Dans une enquête menée par l’Association croate des managers et des entrepreneurs (HUM-CROMA) concernant l’état de l’économie et les défis à surmonter la crise, les chefs d’entreprise ont évalué la politique économique du gouvernement avec une note moyenne de 1,79 sur une échelle de 1 à 5. Ces résultats ont été présentés lors du congrès HUM-CROMA d’aujourd’hui sur les lignes directrices de la politique économique jusqu’en 2016 et les perspectives du secteur réel de l’économie croate.
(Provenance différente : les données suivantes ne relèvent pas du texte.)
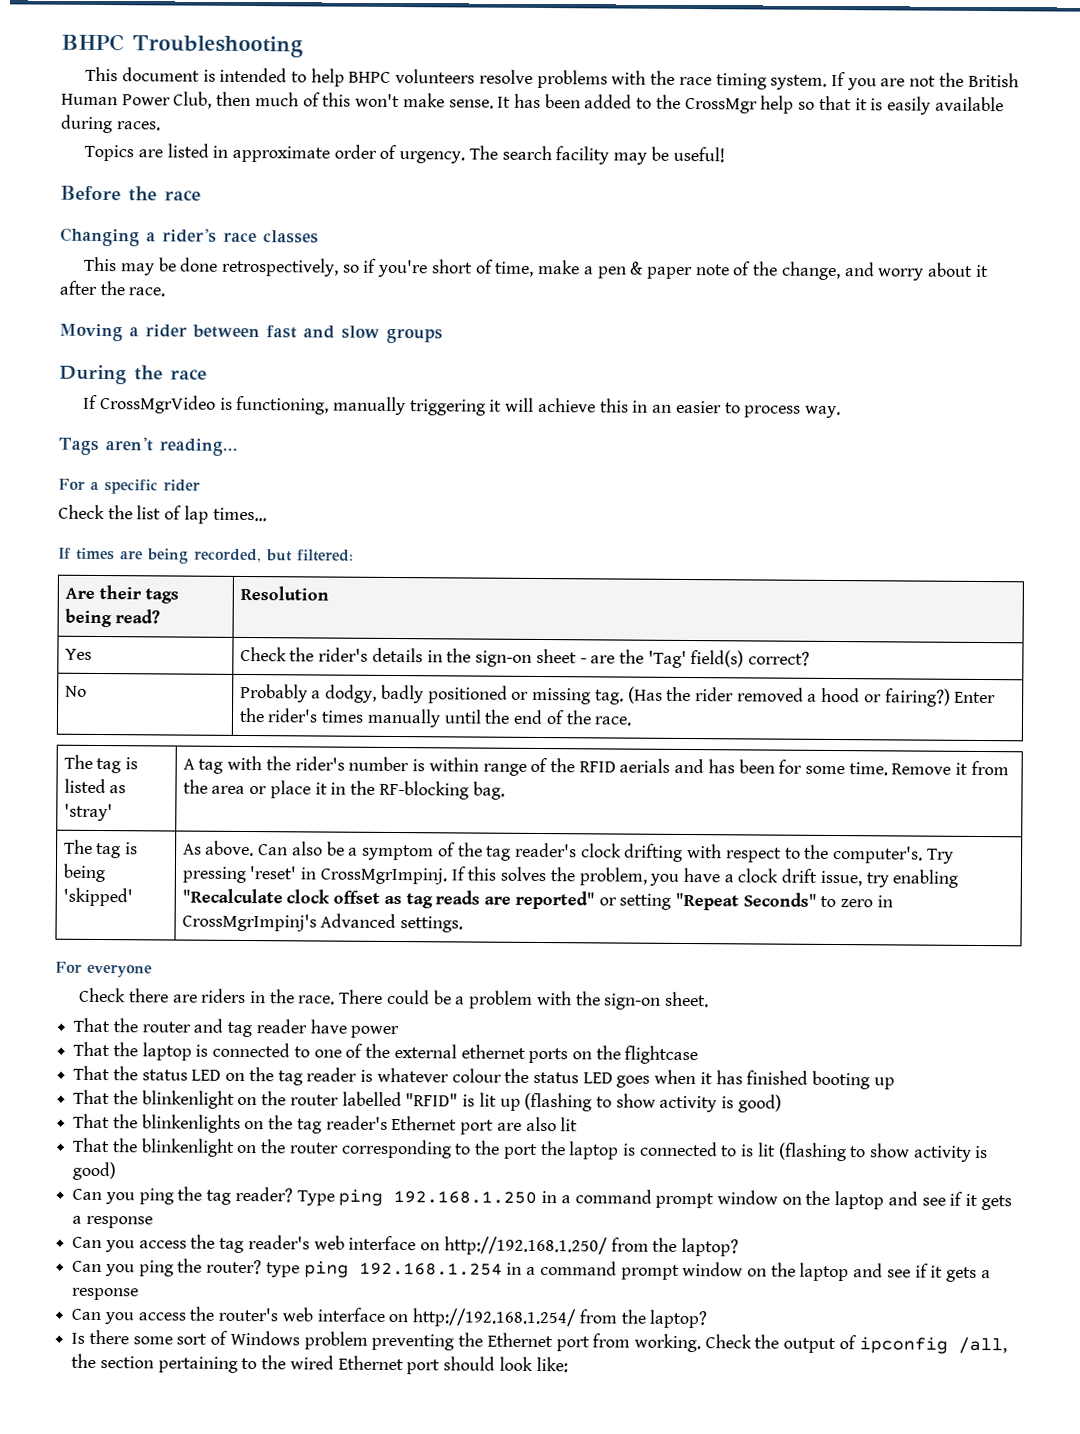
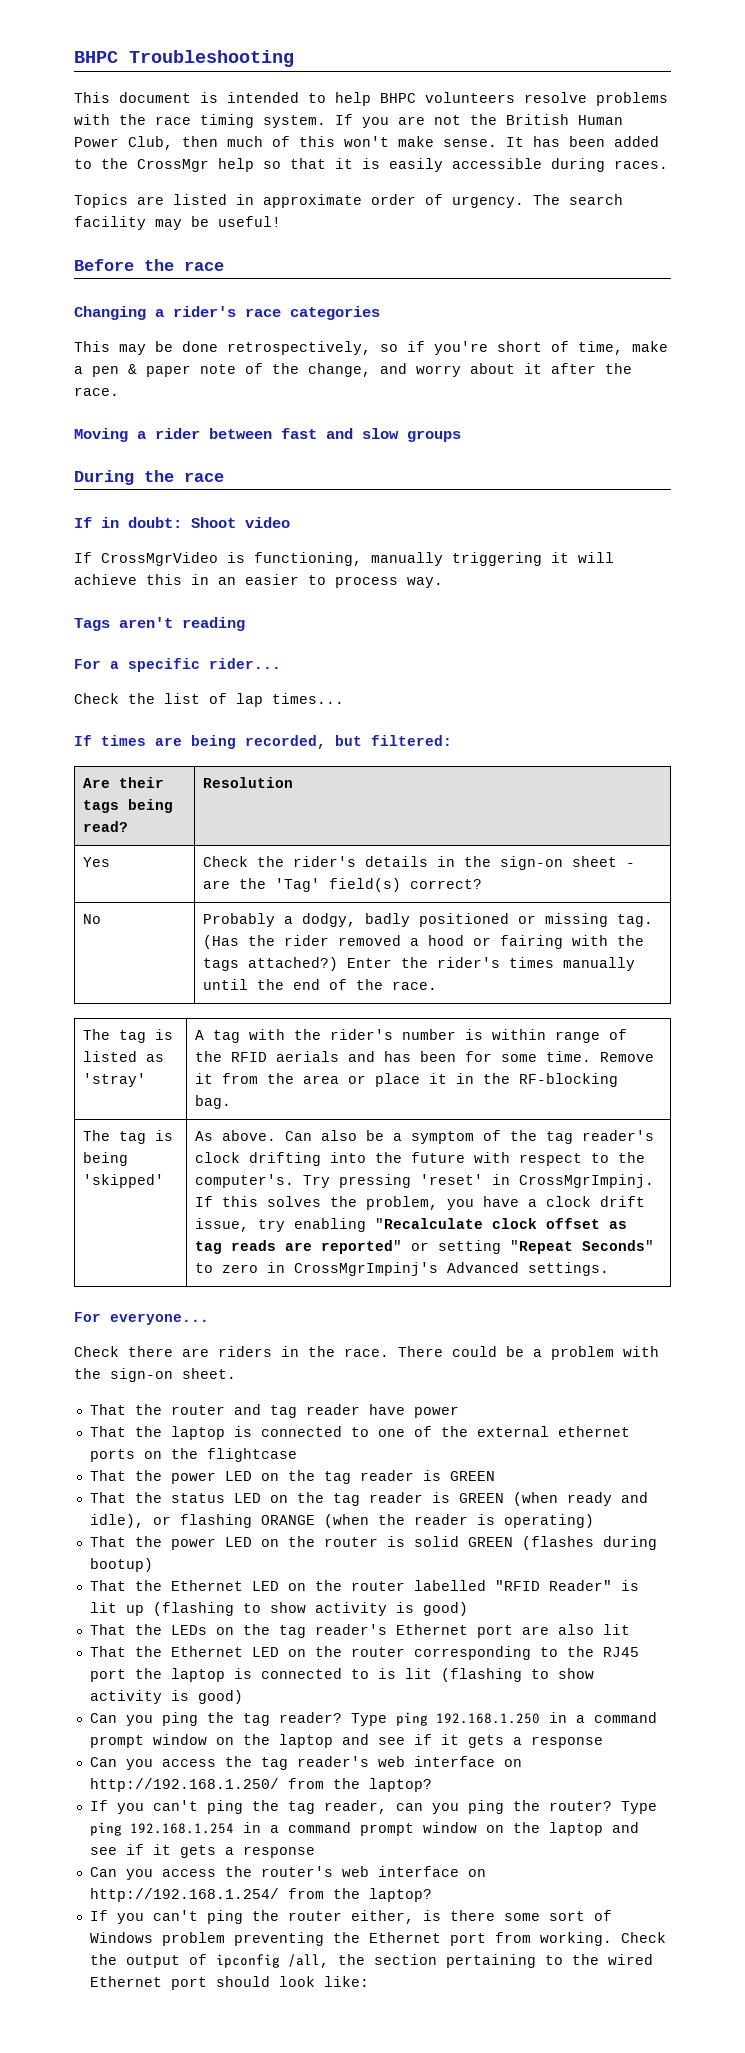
- It has been added to the CrossMgr help so that it is easily available during races.
+ It has been added to the CrossMgr help so that it is easily accessible during races.
- Changing a rider's race classes
+ Changing a rider's race categories
+ If in doubt: Shoot video
- Tags aren't reading...
+ Tags aren't reading
- For a specific rider
+ For a specific rider...
- No | Probably a dodgy, badly positioned or missing tag. (Has the rider removed a hood or fairing?) Enter the rider's times manually until the end of the race.
+ No | Probably a dodgy, badly positioned or missing tag. (Has the rider removed a hood or fairing with the tags attached?) Enter the rider's times manually until the end of the race.
- Can also be a symptom of the tag reader's clock drifting with respect to the computer's.
+ Can also be a symptom of the tag reader's clock drifting into the future with respect to the computer's.
- For everyone
+ For everyone...
+ That the power LED on the tag reader is GREEN
- That the status LED on the tag reader is whatever colour the status LED goes when it has finished booting up
- That the blinkenlight on the router labelled "RFID" is lit up (flashing to show activity is good)
+ That the status LED on the tag reader is GREEN (when ready and idle), or flashing ORANGE (when the reader is operating)
+ That the power LED on the router is solid GREEN (flashes during bootup)
+ That the Ethernet LED on the router labelled "RFID Reader" is lit up (flashing to show activity is good)
- That the blinkenlights on the tag reader's Ethernet port are also lit
+ That the LEDs on the tag reader's Ethernet port are also lit
- That the blinkenlight on the router corresponding to the port the laptop is connected to is lit (flashing to show activity is good)
+ That the Ethernet LED on the router corresponding to the RJ45 port the laptop is connected to is lit (flashing to show activity is good)
- Can you ping the router? type ping 192.168.1.254 in a command prompt window on the laptop and see if it gets a response
+ If you can't ping the tag reader, can you ping the router? Type ping 192.168.1.254 in a command prompt window on the laptop and see if it gets a response
- Is there some sort of Windows problem preventing the Ethernet port from working.
+ If you can't ping the router either, is there some sort of Windows problem preventing the Ethernet port from working.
Lorsqu’on leur a demandé quelle est la principale direction pour sortir de la crise, seulement 1,3 % des répondants ont répondu qu’il s’agit des mesures proposées par le gouvernement actuel dans les lignes directrices de la politique économique pour les trois prochaines années, tandis que près de 85 % voient la sortie de la crise dans la création de conditions pour une réindustrialisation orientée vers l’exportation.
Un total de 864 managers et entrepreneurs ont participé à l’enquête anonyme, qui, selon le directeur général de HUM-CROMA, Esad Čolaković, représentent environ un tiers du PIB de la Croatie.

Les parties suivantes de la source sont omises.